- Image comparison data

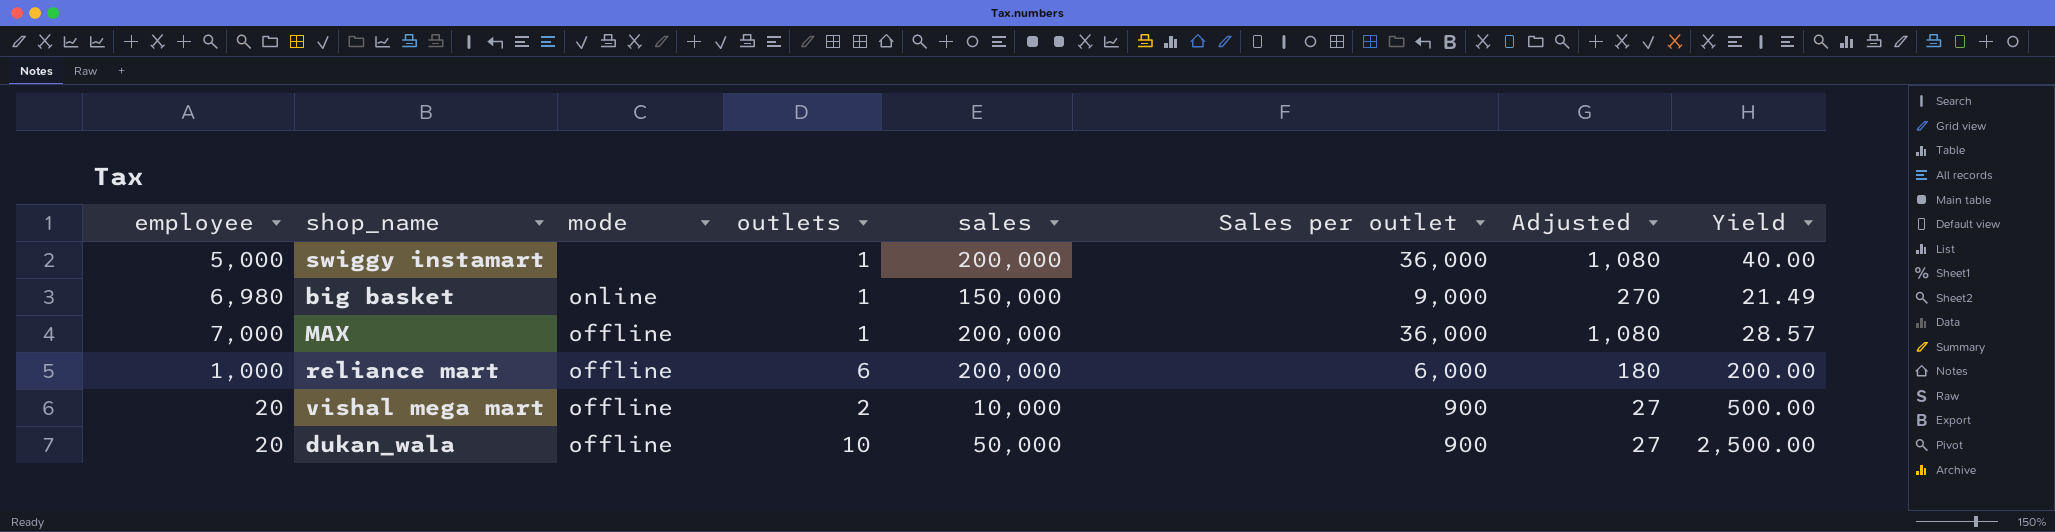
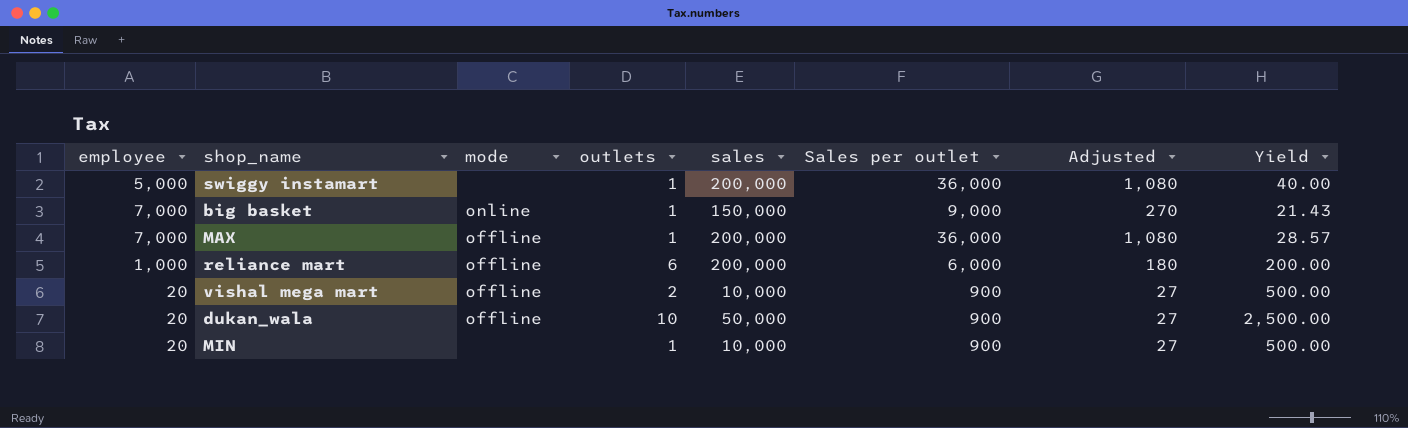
big basket | employee: 6,980 -> 7,000
big basket | Yield: 21.49 -> 21.43
row MIN: none -> 20 | none | 1 | 10,000 | 900 | 27 | 500.00

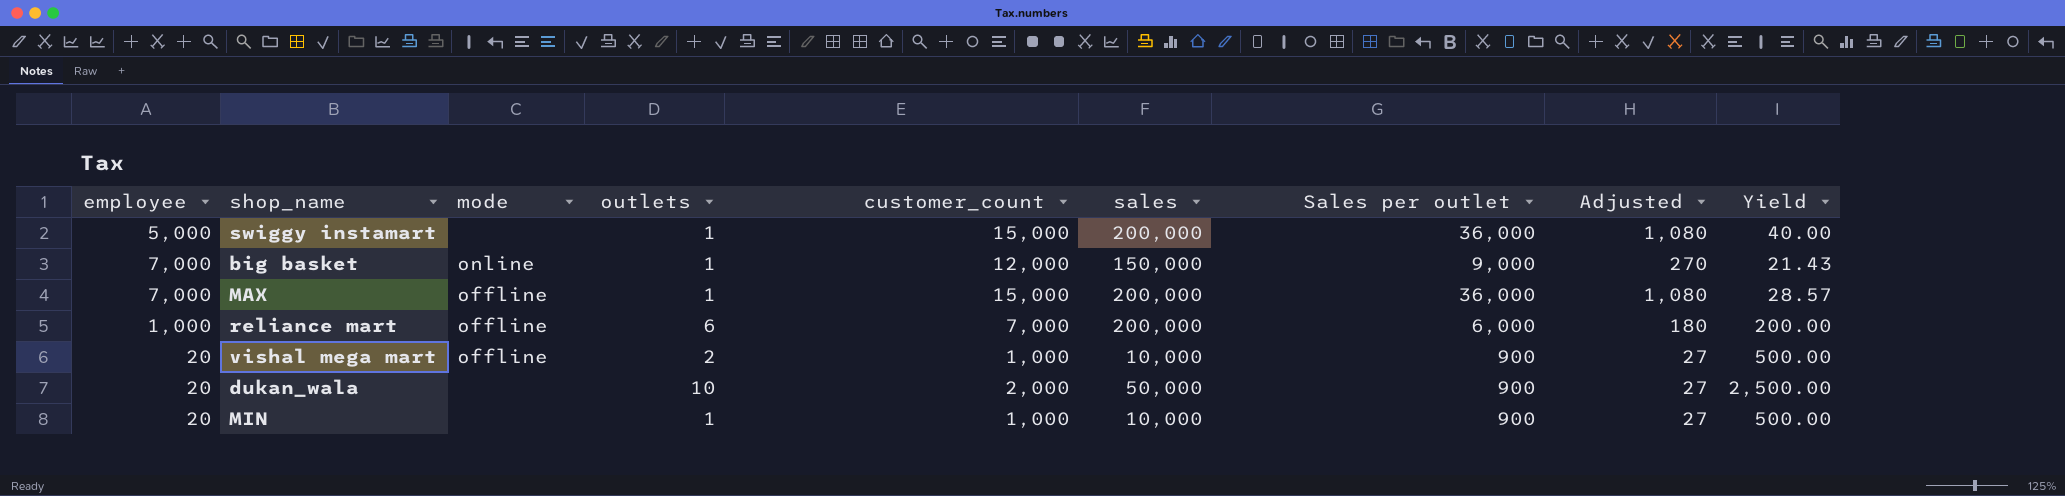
column customer_count | position: none -> 5
dukan_wala | mode: offline -> none

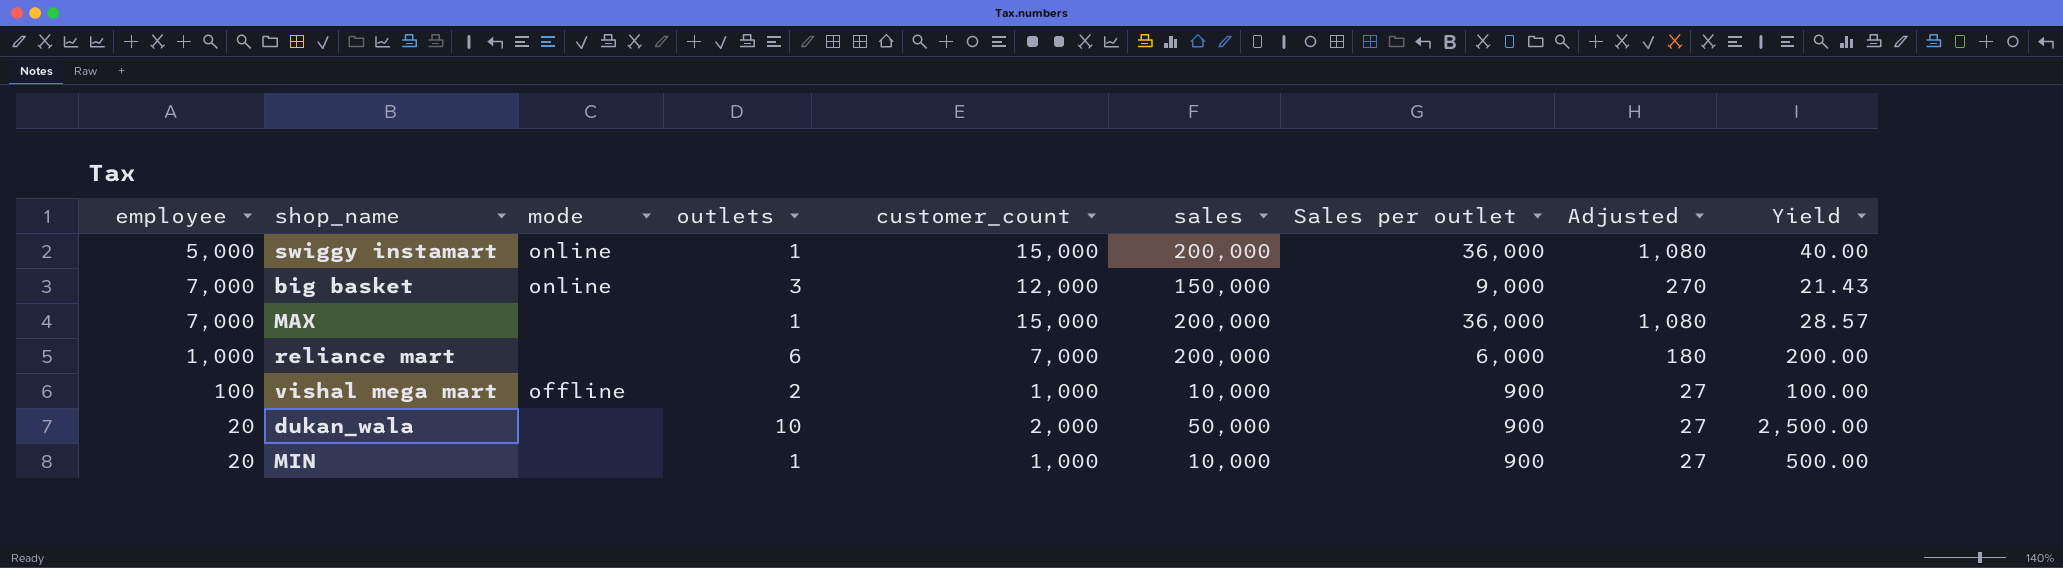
swiggy instamart | mode: none -> online
big basket | outlets: 1 -> 3
MAX | mode: offline -> none
reliance mart | mode: offline -> none
vishal mega mart | employee: 20 -> 100
vishal mega mart | Yield: 500.00 -> 100.00

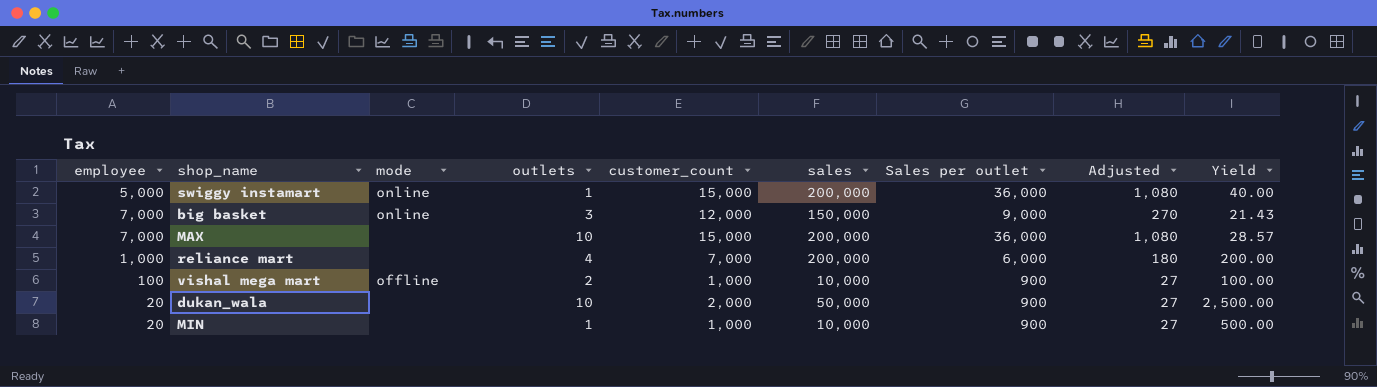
MAX | outlets: 1 -> 10
reliance mart | outlets: 6 -> 4

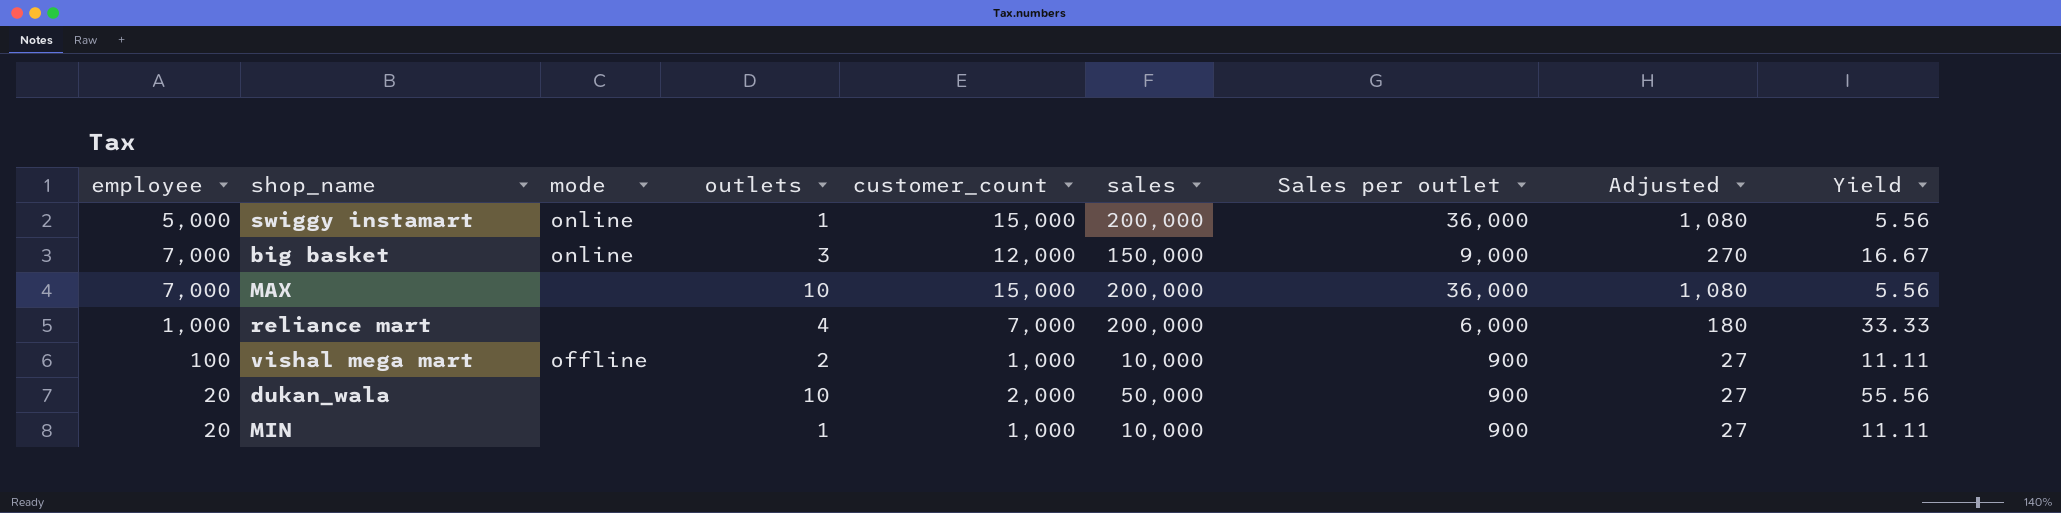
column Yield | formula: [sales] / [employee] -> [sales] / [Sales per outlet]

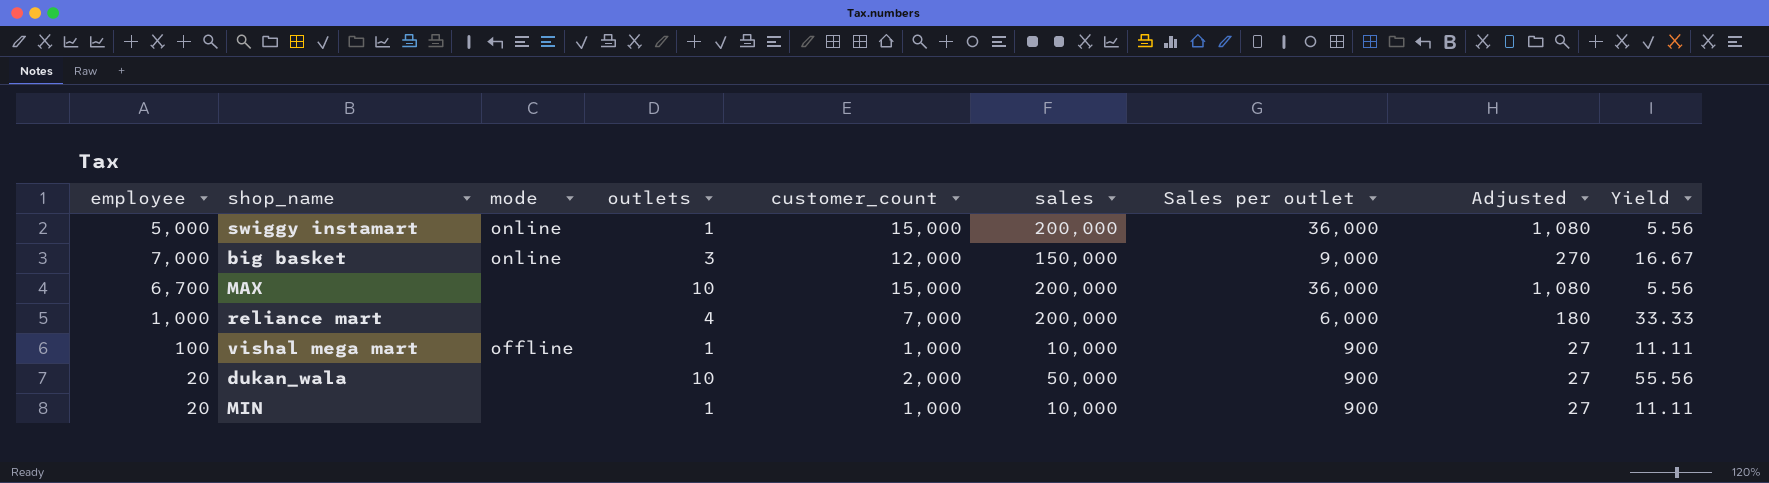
MAX | employee: 7,000 -> 6,700
vishal mega mart | outlets: 2 -> 1

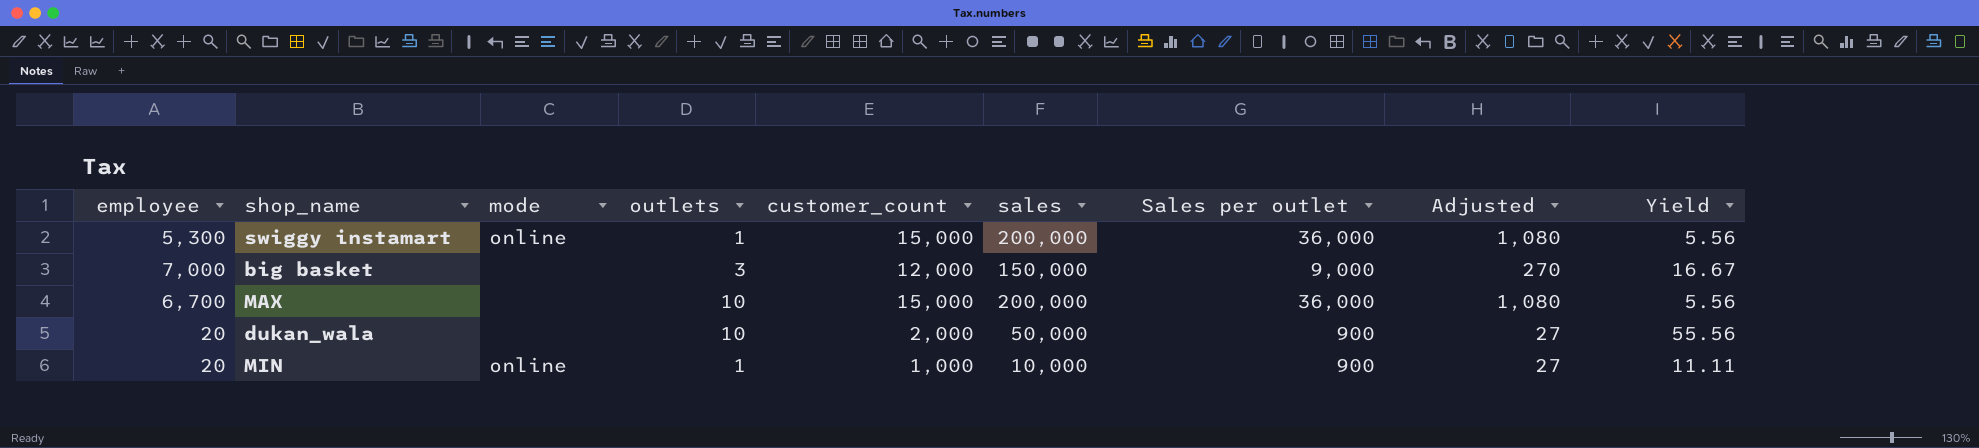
row reliance mart: 1,000 | none | 4 | 7,000 | 200,000 | 6,000 | 180 | 33.33 -> none
row vishal mega mart: 100 | offline | 1 | 1,000 | 10,000 | 900 | 27 | 11.11 -> none
swiggy instamart | employee: 5,000 -> 5,300
big basket | mode: online -> none
MIN | mode: none -> online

- PROBLEM TO SOLVE
Taking the records above, print only and exactly the lines from the line with "vishal mega mart | Yield: 500.00 -> 100.00" to the line with "vishal mega mart | outlets: 2 -> 1", both kept, and exclude pictures.

- TASK ANSWER
vishal mega mart | Yield: 500.00 -> 100.00

MAX | outlets: 1 -> 10
reliance mart | outlets: 6 -> 4

column Yield | formula: [sales] / [employee] -> [sales] / [Sales per outlet]

MAX | employee: 7,000 -> 6,700
vishal mega mart | outlets: 2 -> 1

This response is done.